N'est-il pas de règle que les pièces de la collection Desjardins n'échappent aux destructions par le feu que pour succomber par la main des restaurateurs? Ceci n'est pas une plaisanterie, c'est une constatation d'une navrante vérité. Du reste, on s'en convaincra davantage à mesure que se développera, dans les pages du Canada français, l'enquête que j'ai entreprise sur la collection Desjardins.
Mais n'anticipons pas et terminons ces longs commentaires par une réflexion.
On a souvent et amèrement regretté que les étrangers n'aient pas pris au sérieux l'histoire de la collection Desjardins.[Note 24. Annuaire de l'Université Laval. Québec, 1932, p. 93.]
N'est-ce pas déplacer la question?
Il m'a été donné de causer maintes fois avec des érudits français, notamment les Conservateurs des Musée Nationaux, et de retracer, devant les membres de la Société de l'Histoire de l'Art français, l'histoire de la collection Desjardins. Personne n'a mis en doute la véracité des faits; car la vente de tableaux français à Québec au début du XIXe siècle, loin d'être un phénomène, est parfaitement normale.

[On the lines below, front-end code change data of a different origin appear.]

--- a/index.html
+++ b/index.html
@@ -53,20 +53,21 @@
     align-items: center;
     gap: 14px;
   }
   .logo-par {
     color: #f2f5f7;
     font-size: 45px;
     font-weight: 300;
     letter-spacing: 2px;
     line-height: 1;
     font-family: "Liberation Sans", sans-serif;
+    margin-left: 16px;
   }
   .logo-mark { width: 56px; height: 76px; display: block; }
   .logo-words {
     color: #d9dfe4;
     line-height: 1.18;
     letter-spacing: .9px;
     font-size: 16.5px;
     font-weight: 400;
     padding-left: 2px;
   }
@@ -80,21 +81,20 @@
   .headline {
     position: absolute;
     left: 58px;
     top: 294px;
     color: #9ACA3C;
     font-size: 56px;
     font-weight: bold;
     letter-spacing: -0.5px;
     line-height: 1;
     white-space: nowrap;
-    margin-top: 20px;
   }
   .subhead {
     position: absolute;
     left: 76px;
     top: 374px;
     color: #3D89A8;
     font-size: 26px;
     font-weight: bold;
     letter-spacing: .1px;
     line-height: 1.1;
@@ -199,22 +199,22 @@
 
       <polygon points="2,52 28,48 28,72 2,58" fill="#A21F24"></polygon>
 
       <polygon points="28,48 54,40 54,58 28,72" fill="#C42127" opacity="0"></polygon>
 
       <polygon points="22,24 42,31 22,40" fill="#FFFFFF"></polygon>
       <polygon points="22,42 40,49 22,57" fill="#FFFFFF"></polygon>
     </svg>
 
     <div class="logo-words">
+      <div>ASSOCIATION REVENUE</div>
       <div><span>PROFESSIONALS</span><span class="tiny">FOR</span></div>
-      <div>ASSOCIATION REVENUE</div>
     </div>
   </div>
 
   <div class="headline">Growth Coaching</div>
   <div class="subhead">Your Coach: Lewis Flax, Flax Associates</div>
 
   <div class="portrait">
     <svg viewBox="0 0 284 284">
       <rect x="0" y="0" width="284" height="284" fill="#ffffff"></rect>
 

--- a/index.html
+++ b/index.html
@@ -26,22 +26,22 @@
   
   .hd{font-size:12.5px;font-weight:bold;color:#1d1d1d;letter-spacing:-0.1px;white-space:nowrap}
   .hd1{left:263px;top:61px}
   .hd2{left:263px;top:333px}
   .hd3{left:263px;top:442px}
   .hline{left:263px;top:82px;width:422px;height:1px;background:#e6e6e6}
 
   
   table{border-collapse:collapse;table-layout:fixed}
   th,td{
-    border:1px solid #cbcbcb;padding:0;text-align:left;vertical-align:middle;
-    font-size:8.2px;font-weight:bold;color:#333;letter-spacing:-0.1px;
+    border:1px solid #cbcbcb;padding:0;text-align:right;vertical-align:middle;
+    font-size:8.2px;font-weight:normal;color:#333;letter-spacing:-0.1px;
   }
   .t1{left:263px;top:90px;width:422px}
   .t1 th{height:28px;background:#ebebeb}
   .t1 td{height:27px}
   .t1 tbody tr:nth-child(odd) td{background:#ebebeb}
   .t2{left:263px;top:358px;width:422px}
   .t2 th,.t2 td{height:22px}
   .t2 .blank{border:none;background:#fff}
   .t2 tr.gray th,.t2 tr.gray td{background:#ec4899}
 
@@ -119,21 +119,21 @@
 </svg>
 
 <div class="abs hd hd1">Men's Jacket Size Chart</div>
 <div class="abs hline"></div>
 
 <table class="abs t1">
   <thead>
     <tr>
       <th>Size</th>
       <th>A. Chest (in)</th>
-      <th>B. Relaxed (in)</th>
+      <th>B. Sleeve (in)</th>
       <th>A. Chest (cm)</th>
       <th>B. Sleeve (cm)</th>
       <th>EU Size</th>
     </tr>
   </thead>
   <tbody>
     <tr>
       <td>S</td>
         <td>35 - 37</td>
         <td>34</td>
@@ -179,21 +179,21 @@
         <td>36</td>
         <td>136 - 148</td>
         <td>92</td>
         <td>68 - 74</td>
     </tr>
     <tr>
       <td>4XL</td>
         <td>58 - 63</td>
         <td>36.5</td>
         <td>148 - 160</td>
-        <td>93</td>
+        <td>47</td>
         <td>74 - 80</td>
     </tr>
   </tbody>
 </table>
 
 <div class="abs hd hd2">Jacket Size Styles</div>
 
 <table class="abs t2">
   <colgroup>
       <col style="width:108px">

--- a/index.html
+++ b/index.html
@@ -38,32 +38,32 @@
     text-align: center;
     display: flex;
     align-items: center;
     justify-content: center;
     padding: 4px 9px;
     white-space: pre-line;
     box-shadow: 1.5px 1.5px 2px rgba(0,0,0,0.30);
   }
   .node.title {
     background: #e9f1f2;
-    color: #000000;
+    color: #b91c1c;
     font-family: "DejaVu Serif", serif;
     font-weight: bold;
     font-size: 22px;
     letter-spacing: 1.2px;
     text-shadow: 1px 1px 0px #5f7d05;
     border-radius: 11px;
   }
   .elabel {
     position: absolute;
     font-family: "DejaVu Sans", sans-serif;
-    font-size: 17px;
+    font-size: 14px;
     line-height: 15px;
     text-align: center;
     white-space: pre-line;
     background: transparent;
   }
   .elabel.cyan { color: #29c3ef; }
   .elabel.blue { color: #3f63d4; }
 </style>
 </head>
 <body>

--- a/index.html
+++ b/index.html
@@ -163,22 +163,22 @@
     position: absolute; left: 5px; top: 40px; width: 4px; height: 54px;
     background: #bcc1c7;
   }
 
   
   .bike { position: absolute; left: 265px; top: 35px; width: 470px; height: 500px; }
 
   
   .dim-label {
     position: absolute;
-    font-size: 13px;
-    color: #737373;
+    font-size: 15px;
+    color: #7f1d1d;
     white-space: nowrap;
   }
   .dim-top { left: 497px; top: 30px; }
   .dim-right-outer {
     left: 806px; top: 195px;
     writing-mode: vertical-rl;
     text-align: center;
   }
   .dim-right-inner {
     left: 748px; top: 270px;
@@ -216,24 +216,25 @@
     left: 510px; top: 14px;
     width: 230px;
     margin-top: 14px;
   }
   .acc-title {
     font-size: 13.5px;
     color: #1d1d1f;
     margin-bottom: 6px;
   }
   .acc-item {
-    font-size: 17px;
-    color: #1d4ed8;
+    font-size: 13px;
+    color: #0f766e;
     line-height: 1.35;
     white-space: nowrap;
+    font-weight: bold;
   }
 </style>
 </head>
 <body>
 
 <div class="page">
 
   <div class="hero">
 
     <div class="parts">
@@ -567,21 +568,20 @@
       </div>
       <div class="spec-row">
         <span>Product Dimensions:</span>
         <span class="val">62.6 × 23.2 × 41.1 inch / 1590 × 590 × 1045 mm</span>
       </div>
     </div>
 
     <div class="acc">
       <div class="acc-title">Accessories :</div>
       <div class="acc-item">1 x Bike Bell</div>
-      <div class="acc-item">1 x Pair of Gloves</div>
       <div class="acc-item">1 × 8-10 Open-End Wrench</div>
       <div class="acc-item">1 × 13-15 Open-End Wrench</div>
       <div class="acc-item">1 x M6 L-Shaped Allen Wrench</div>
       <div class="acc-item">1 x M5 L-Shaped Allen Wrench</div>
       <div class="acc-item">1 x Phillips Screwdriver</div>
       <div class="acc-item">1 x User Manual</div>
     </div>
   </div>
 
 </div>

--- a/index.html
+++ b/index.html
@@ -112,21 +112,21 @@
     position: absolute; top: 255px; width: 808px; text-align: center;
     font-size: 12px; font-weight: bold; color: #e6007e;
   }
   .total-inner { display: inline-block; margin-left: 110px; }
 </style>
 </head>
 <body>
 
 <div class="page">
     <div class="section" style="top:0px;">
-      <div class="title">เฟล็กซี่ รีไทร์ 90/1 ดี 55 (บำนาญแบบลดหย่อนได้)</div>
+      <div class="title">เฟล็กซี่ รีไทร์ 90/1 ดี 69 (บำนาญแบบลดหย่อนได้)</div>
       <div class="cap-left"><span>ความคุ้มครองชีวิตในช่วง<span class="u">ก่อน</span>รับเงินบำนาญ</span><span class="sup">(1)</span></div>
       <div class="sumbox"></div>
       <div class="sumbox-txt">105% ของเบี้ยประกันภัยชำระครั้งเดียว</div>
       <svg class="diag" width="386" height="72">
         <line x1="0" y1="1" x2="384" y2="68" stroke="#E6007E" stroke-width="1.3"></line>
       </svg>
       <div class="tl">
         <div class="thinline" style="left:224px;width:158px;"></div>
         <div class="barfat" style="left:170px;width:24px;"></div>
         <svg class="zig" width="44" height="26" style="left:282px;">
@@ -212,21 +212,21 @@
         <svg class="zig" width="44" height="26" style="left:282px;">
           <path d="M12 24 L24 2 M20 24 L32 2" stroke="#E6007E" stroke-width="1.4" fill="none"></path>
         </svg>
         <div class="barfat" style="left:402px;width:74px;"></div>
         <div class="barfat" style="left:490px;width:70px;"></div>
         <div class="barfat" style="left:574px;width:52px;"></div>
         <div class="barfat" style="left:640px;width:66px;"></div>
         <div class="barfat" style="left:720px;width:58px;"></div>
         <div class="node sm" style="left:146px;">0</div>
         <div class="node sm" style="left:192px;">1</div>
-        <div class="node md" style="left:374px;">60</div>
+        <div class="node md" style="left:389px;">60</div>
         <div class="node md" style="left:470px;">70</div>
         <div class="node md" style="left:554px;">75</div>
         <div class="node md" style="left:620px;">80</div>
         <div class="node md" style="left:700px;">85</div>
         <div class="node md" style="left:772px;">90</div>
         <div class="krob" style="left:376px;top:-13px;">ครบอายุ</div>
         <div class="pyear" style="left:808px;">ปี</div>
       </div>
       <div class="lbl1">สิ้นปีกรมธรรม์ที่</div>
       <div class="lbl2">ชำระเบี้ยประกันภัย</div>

Après les bouleversements de la Révolution, il fallait s'attendre à de nombreux déplacements de peintures et, de fait, il y eut des ventes de tableaux de l'École française dans les principaux pays de l'Europe, au Canada et même aux États-Unis.
Mais si les érudits et connaisseurs français admettent volontiers l'existence de la collection Desjardins, par contre il n'acceptent pas toutes les attributions, souvent cocasses, qu'on a faites depuis 1820, dans la province de Québec; ils ne peuvent se faire à l'idée saugrenue d'inscrire des noms illustres au bas de toutes les toiles, ils s'offusquent de ce qu'on rabaisse injustement les grands maîtres en leur attribuant, avec autant de légèreté que d'incompétence, des navets authentiques ou des uvres d'ordre inférieur.
Voilà la raison du scepticisme des amateurs étrangers à l'égard des peintures de la collection Desjardins et, en général, de notre patrimoine artistique.
Ce scepticisme, nous pouvons le faire disparaître en rectifiant, avec une largeur de vues qui nous honorera, les catalogues de nos musées et les cartels de nos meilleures uvres picturales; nous devons le faire disparaître pour le plus grand bien de notre rayonnement intellectuel.